From: Mark Harmstone <maharmstone@fb.com>
To: <linux-btrfs@vger.kernel.org>
Cc: Mark Harmstone <maharmstone@fb.com>
Subject: [PATCH 05/12] btrfs: don't add metadata items for the remap tree to the extent tree
Date: Thu, 5 Jun 2025 17:23:35 +0100 [thread overview]
Message-ID: <20250605162345.2561026-6-maharmstone@fb.com> (raw)
In-Reply-To: <20250605162345.2561026-1-maharmstone@fb.com>
There is the following potential problem with the remap tree and delayed refs:
* Remapped extent freed in a delayed ref, which removes an entry from the
remap tree
* Remap tree now small enough to fit in a single leaf
* Corruption as we now have a level-0 block with a level-1 metadata item
in the extent tree
One solution to this would be to rework the remap tree code so that it operates
via delayed refs. But as we're hoping to remove cow-only metadata items in the
future anyway, change things so that the remap tree doesn't have any entries in
the extent tree.
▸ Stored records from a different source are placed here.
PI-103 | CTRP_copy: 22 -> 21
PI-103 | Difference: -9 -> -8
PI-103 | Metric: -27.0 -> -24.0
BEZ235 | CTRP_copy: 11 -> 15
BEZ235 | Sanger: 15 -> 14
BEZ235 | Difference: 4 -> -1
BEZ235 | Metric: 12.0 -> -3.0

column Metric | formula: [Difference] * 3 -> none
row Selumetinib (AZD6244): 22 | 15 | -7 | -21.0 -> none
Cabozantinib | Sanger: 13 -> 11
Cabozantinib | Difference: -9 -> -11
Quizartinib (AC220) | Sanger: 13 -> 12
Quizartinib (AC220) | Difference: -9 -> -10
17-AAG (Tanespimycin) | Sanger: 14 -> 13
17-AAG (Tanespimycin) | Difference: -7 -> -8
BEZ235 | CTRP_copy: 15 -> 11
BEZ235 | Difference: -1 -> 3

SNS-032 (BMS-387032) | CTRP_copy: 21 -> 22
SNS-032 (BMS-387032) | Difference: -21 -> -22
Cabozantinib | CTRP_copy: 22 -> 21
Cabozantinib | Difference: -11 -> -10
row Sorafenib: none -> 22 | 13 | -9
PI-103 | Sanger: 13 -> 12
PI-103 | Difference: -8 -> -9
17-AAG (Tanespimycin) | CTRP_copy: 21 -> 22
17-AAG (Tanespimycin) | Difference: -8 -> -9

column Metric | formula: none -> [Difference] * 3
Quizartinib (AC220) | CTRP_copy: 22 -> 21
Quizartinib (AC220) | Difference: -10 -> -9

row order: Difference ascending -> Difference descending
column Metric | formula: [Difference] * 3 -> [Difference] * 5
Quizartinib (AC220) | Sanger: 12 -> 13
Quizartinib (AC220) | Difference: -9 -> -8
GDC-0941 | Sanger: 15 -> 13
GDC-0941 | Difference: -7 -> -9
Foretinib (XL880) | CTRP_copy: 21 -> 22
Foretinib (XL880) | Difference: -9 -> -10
This also has the benefit of reducing write amplification.
We also make it so that the clear_cache mount option is a no-op, as with the
extent tree v2, as the free-space tree can no longer be recreated from the
extent tree.
Finally disable relocating the remap tree itself for the time being: rather
than walking the extent tree, this will need to be changed so that the remap
tree gets walked, and any nodes within the specified block groups get COWed.
This code will also cover the future cases when we remove the metadata items
for the SYSTEM block groups, i.e. the chunk and root trees.
Signed-off-by: Mark Harmstone <maharmstone@fb.com>
---
fs/btrfs/disk-io.c | 3 ++
fs/btrfs/extent-tree.c | 114 ++++++++++++++++++++++++-----------------
fs/btrfs/volumes.c | 3 ++
3 files changed, 73 insertions(+), 47 deletions(-)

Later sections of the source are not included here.